In this study, she was assisted by her cinematographer Harris Savides whose resumé included Levis commercials and music videos for Michael Jackson and Madonna. Savides’s familiarity with the milieu allowed him to shoot it without glamour or censure. And his modesty as an artist was perfectly attuned to the film’s chill approach. Savides died before “The Bling Ring” was released, but his sensibility pervades the movie. “I’m always wary of the fact of making things too beautiful,” he told Cine-Fils Magazine. “Some of the most beautiful movies I’ve seen haven’t been very good.”
In one of those hall-of-mirrors inversions that make modern media so confounding, Sofia Coppola persuaded Paris Hilton, the real victim of the real Bling Ring’s real crimes, to play herself in the movie—and more to the point, to allow her home to play itself. “Sofia came to my birthday party,” Hilton told Access Hollywood when the movie premiered in 2013, “and asked me if it would be okay to shoot the house. I respect her so much as a director, she’s so amazing, that I said yes.”

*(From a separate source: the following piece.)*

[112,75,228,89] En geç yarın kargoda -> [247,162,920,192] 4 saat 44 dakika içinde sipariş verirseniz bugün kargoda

Image Credit: Sofia Coppola, Vogue Magazine
So in addition to Paris Hilton’s cameo in the movie, we get cameos by Paris Hilton’s shoes, Paris Hilton’s walk-in closet, Paris Hilton’s home dance floor complete with stripper pole. The idea that someone’s home might be fitted out like a department store echoes photographer Peter Menzel’s classic 1995 book “Material World” in which people from around the world sit for a family portrait outside their homes surrounded by their possessions. For some it’s a few meager items, for others it’s—a department store!

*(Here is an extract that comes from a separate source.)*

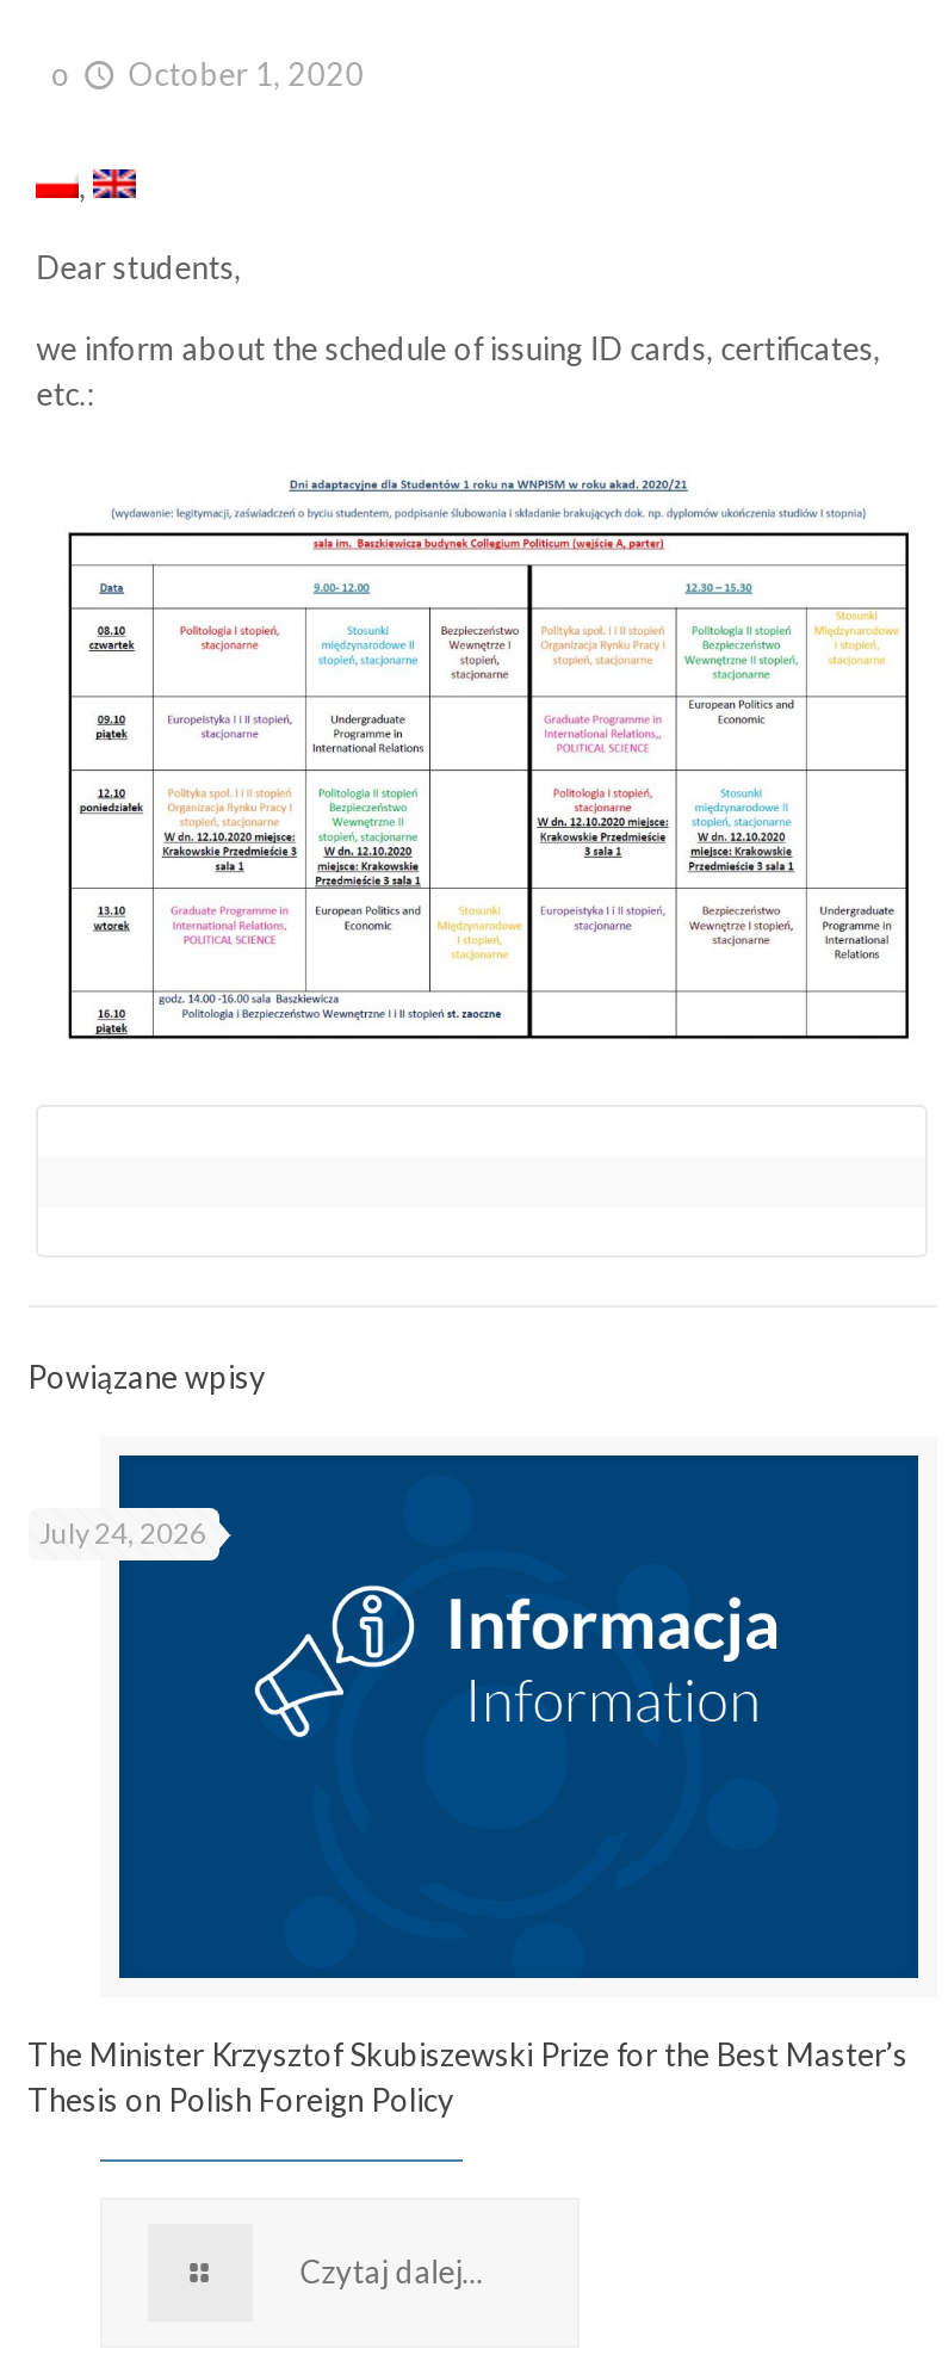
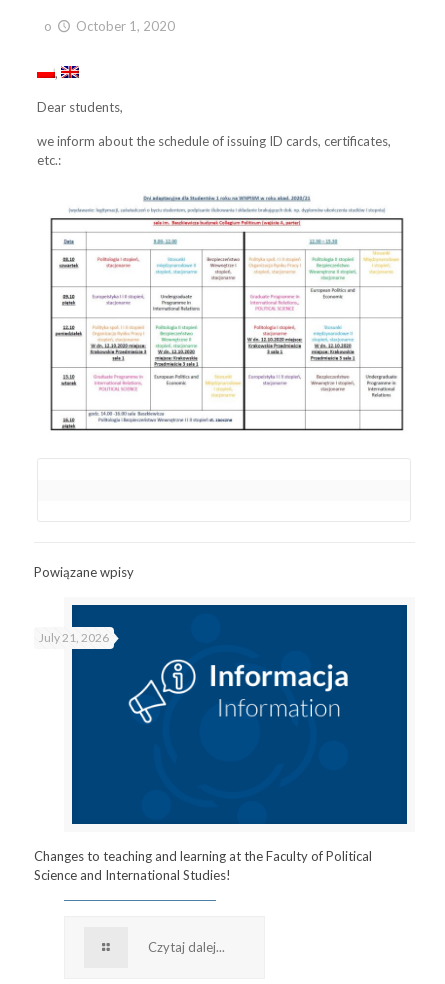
[39,1514,206,1550] July 24, 2026 -> [38,630,108,645] July 21, 2026
[27,2036,907,2120] The Minister Krzysztof Skubiszewski Prize for the Best Master’s | Thesis on Polish Foreign Policy -> [34,848,372,884] Changes to teaching and learning at the Faculty of Political | Science and International Studies!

Sofia Coppola and Harris Savides put all this on the screen for us to see, but they didn’t editorialize about it. The true spirit of the film is best captured in a long shot of another home robbery. We watch from a comfortable, elevated distance as the carefree young miscreants enter a showcase LA house, all horizontal platforms and glass walls and make their way through the austere interiors, turning lights on and off and leaving with their arms full of loot.
“It’s scary that celebrity has become such an obsession,” Paris Hilton told Access Hollywood. “I think these kids just wanted a piece of everyone’s life and they thought they could get it by stealing it.” Everyone’s life? The culture of obliviousness speaks eloquently for itself.